Par ailleurs, un second accord sur l’intégration économique régionale est attendu dans les semaines ou mois à venir. Il devrait être signé par les chefs d’État eux-mêmes lors d’un sommet distinct à la Maison Blanche. Mais cette signature dépendra des avancées dans les négociations parallèles en cours à Doha entre la RDC et les représentants politiques du M23. Ces pourparlers, soutenus discrètement par Washington, sont jugés essentiels à la viabilité du processus.
Malgré l’enthousiasme affiché côté américain, plusieurs analystes restent sceptiques.
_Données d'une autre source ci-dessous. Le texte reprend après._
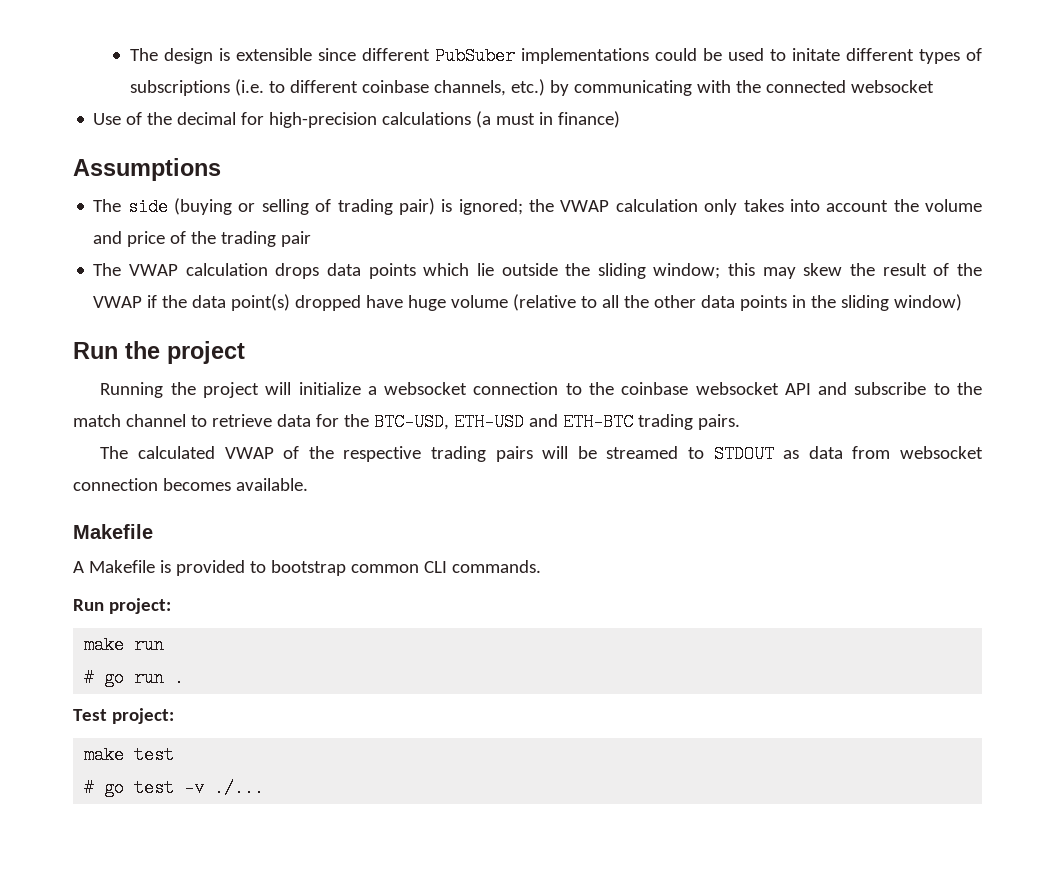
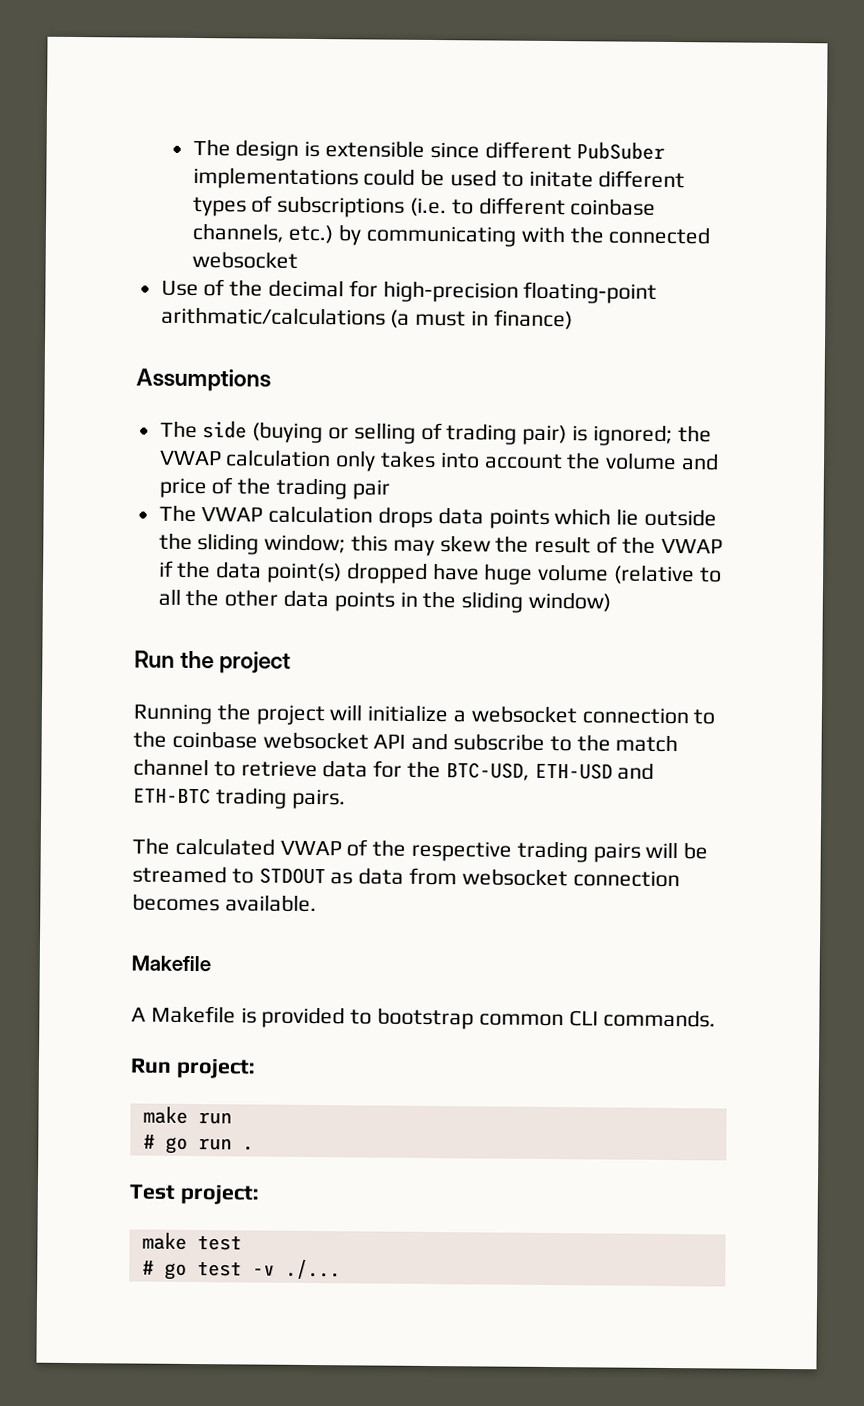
- Use of the decimal for high-precision calculations (a must in finance)
+ Use of the decimal for high-precision floating-point arithmatic/calculations (a must in finance)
Selon eux, la RDC a dû faire d’importantes concessions, notamment en renonçant à sa demande initiale de retrait immédiat des troupes rwandaises. Beaucoup doutent de la sincérité de Kigali. Pour certains, le Rwanda cherche simplement à gagner du temps face à la pression de Washington, tout en poursuivant ses ambitions stratégiques à long terme.
Des experts congolais estiment que l’objectif réel de Paul Kagame reste inchangé : maintenir une influence militaire et politique durable sur l’est de la RDC, voire à terme annexer certains territoires anciennement liés au royaume rwandais avant la colonisation. Le contrôle exercé par le M23 sur l’administration, la fiscalité et la sécurité locales alimente cette thèse.
L’accord de ce jour n’est donc, pour beaucoup, qu’un point de départ incertain. Il pourrait ouvrir une fenêtre d’opportunité réelle, si toutes les parties respectent leurs engagements et si les mécanismes de vérification fonctionnent. Mais la situation sur le terrain reste instable, et la paix ne dépendra pas uniquement des signatures à Washington. Le véritable test viendra dans les semaines à venir.